* _What is being asked_:
Reproduce the following data exactly, minus any images.

[Saved data entries]
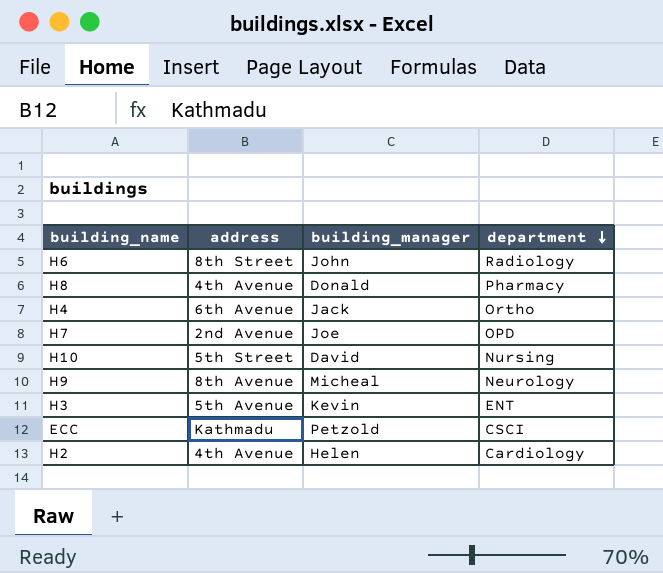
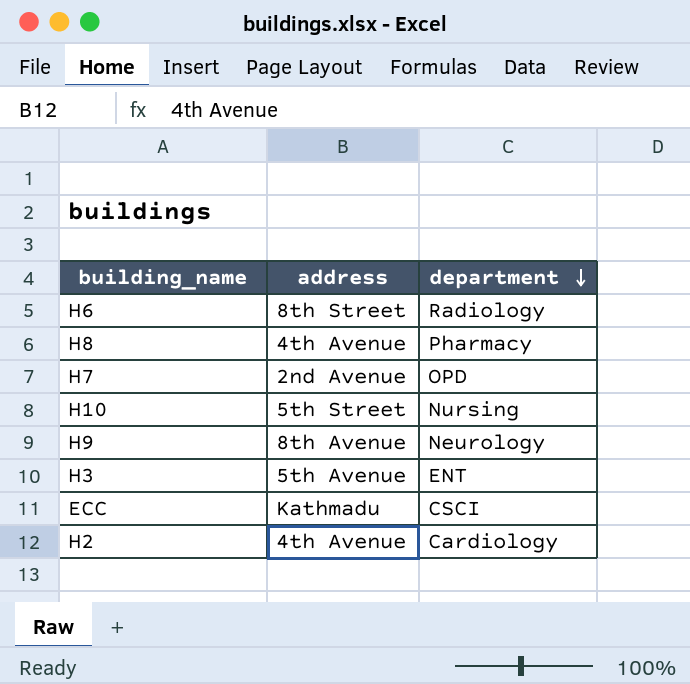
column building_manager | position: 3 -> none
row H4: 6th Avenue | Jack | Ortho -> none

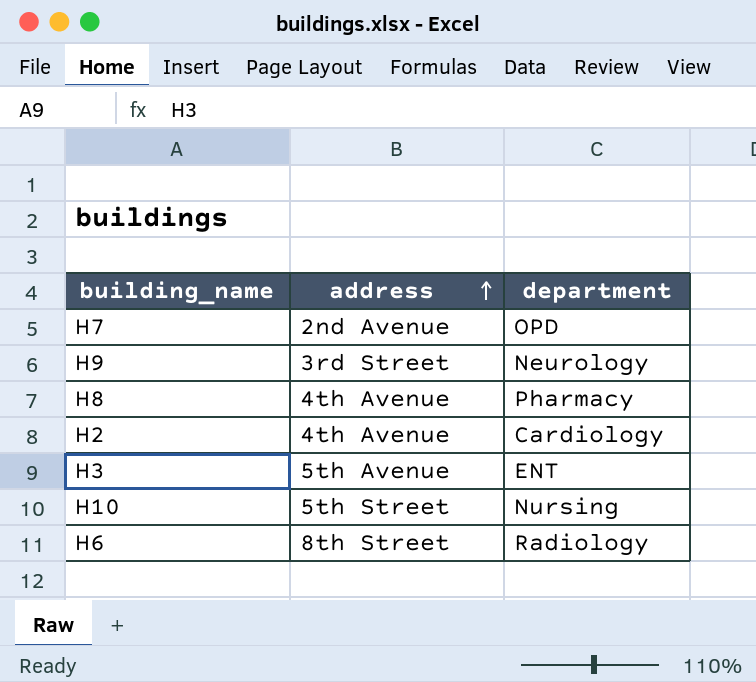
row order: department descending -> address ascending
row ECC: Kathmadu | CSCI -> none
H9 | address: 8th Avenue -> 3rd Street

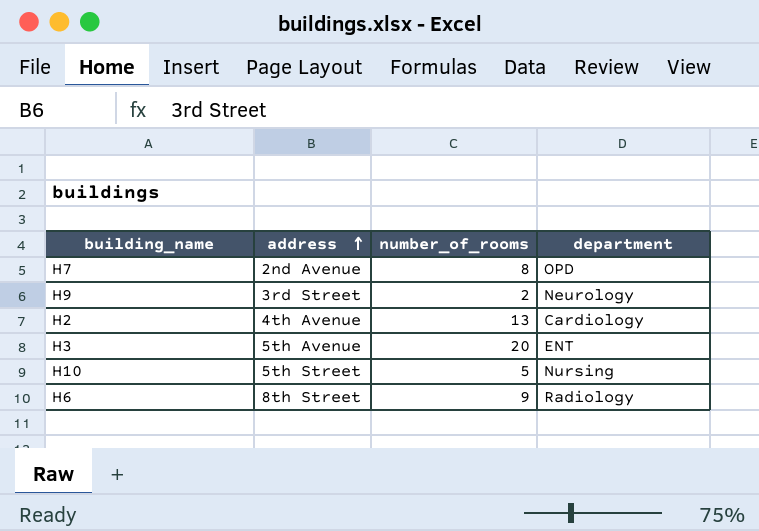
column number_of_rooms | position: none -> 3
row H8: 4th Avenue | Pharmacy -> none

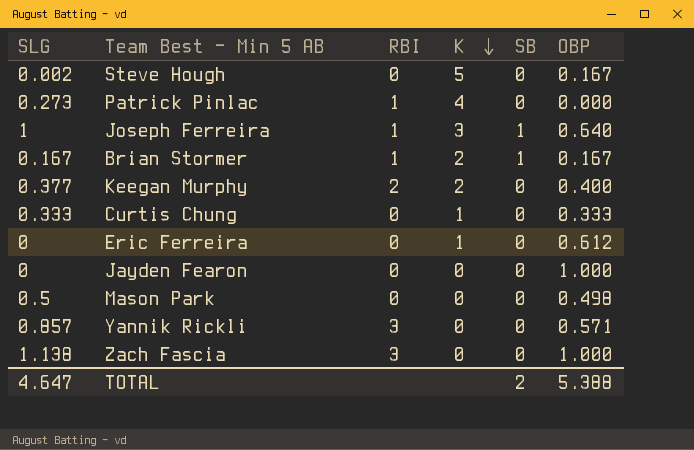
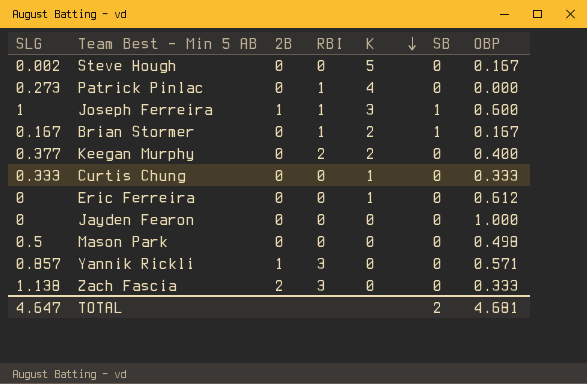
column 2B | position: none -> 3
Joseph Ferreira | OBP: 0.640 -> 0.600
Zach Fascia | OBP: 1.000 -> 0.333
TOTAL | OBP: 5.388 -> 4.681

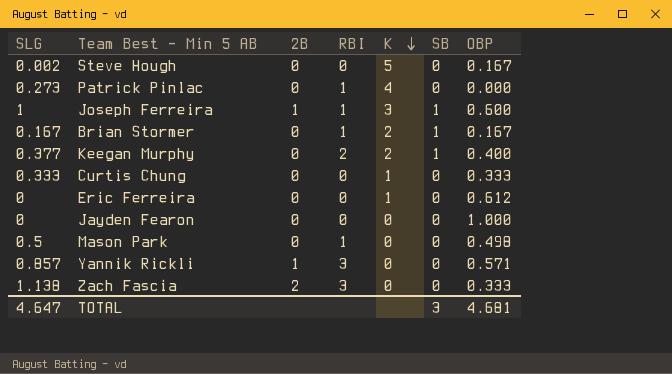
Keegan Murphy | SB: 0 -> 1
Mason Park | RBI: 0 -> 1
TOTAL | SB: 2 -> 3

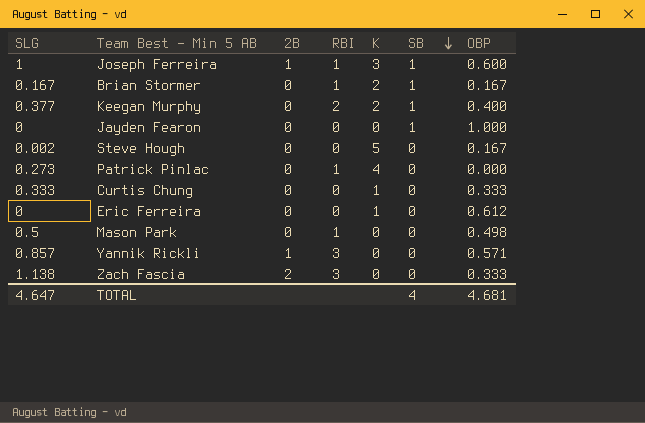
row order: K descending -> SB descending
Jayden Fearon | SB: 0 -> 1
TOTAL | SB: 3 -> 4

* _Result for this task_:
column building_manager | position: 3 -> none
row H4: 6th Avenue | Jack | Ortho -> none

row order: department descending -> address ascending
row ECC: Kathmadu | CSCI -> none
H9 | address: 8th Avenue -> 3rd Street

column number_of_rooms | position: none -> 3
row H8: 4th Avenue | Pharmacy -> none

column 2B | position: none -> 3
Joseph Ferreira | OBP: 0.640 -> 0.600
Zach Fascia | OBP: 1.000 -> 0.333
TOTAL | OBP: 5.388 -> 4.681

Keegan Murphy | SB: 0 -> 1
Mason Park | RBI: 0 -> 1
TOTAL | SB: 2 -> 3

row order: K descending -> SB descending
Jayden Fearon | SB: 0 -> 1
TOTAL | SB: 3 -> 4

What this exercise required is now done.